━━━ DATA SHOWN ━━━

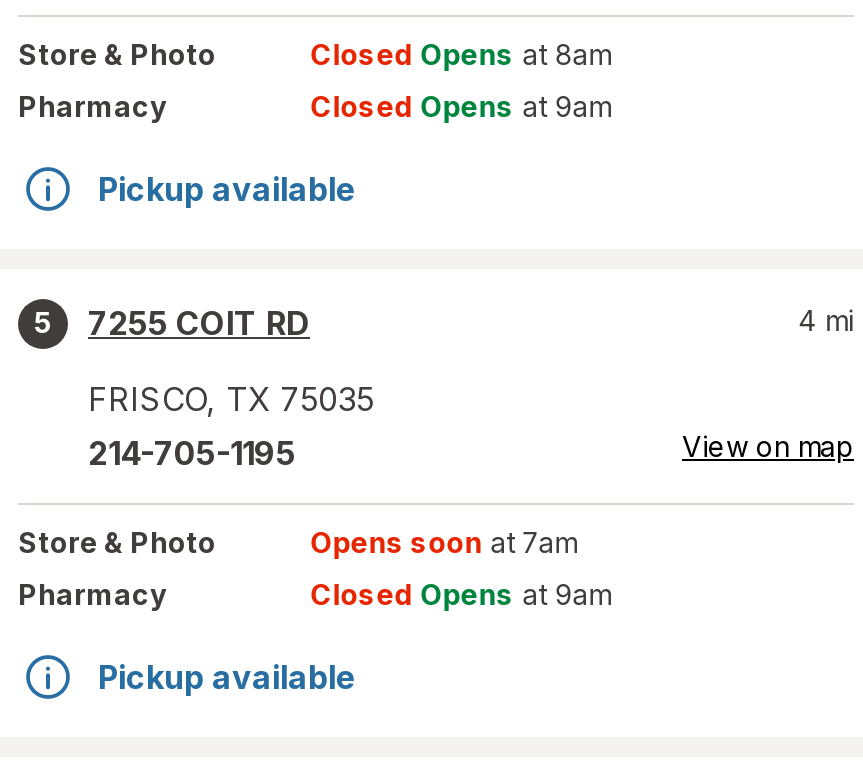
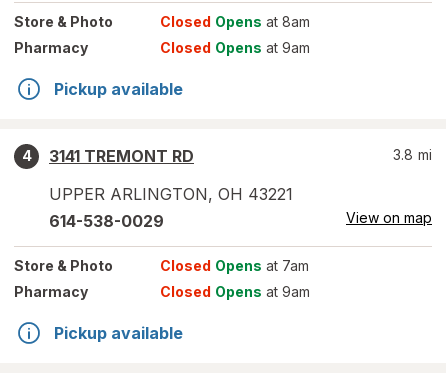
- 5
- 7255 COIT RD
+ 4
+ 3141 TREMONT RD

- 4 mi
+ 3.8 mi

- FRISCO, TX 75035
+ UPPER ARLINGTON, OH 43221

- 214-705-1195
+ 614-538-0029

- Opens soon at 7am
+ Closed Opens at 7am
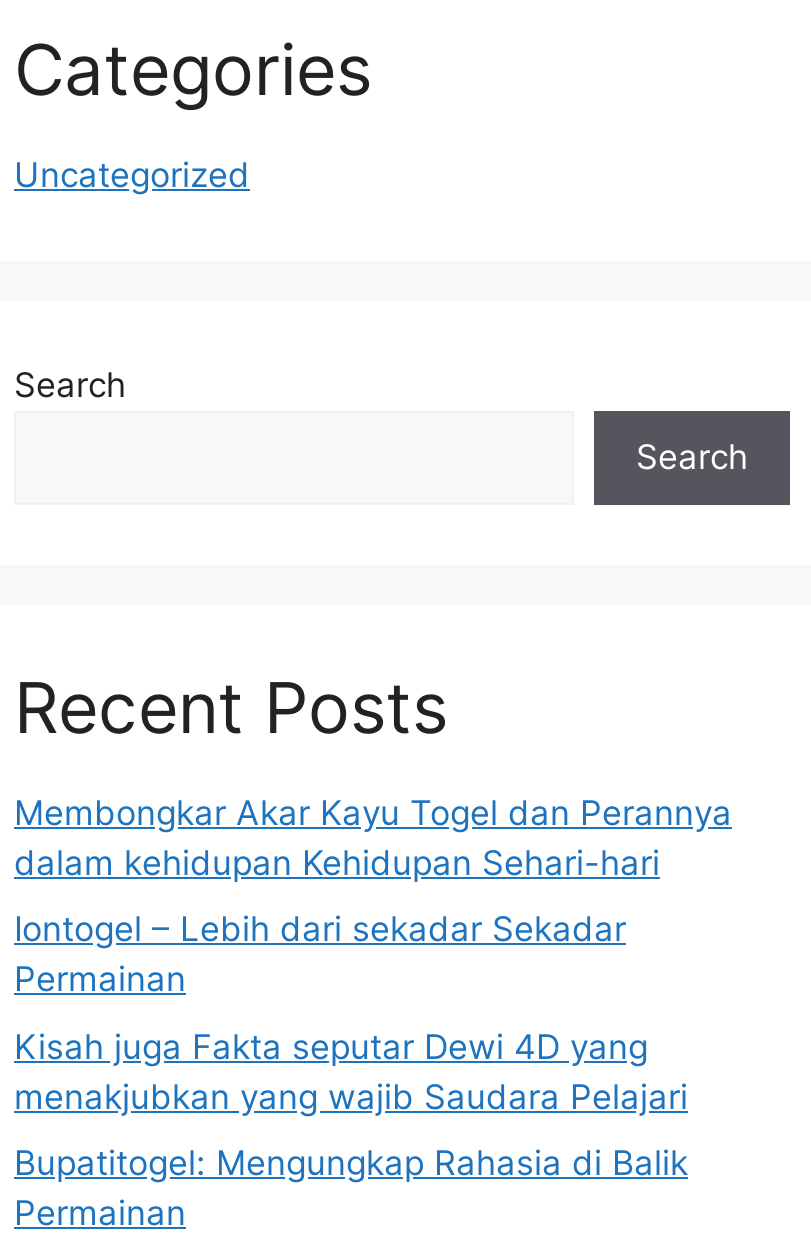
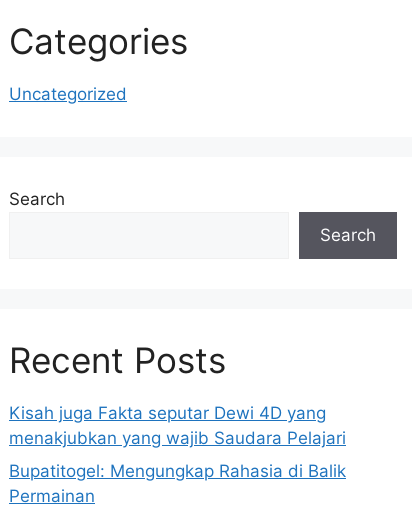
- Membongkar Akar Kayu Togel dan Perannya
- dalam kehidupan Kehidupan Sehari-hari
- Iontogel – Lebih dari sekadar Sekadar
- Permainan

━━━

* REQUIRED ACTION: Every entry above should be duplicated exactly. Do not include the images.

* YOUR SOLUTION:
- 5
- 7255 COIT RD
+ 4
+ 3141 TREMONT RD

- 4 mi
+ 3.8 mi

- FRISCO, TX 75035
+ UPPER ARLINGTON, OH 43221

- 214-705-1195
+ 614-538-0029

- Opens soon at 7am
+ Closed Opens at 7am
- Membongkar Akar Kayu Togel dan Perannya
- dalam kehidupan Kehidupan Sehari-hari
- Iontogel – Lebih dari sekadar Sekadar
- Permainan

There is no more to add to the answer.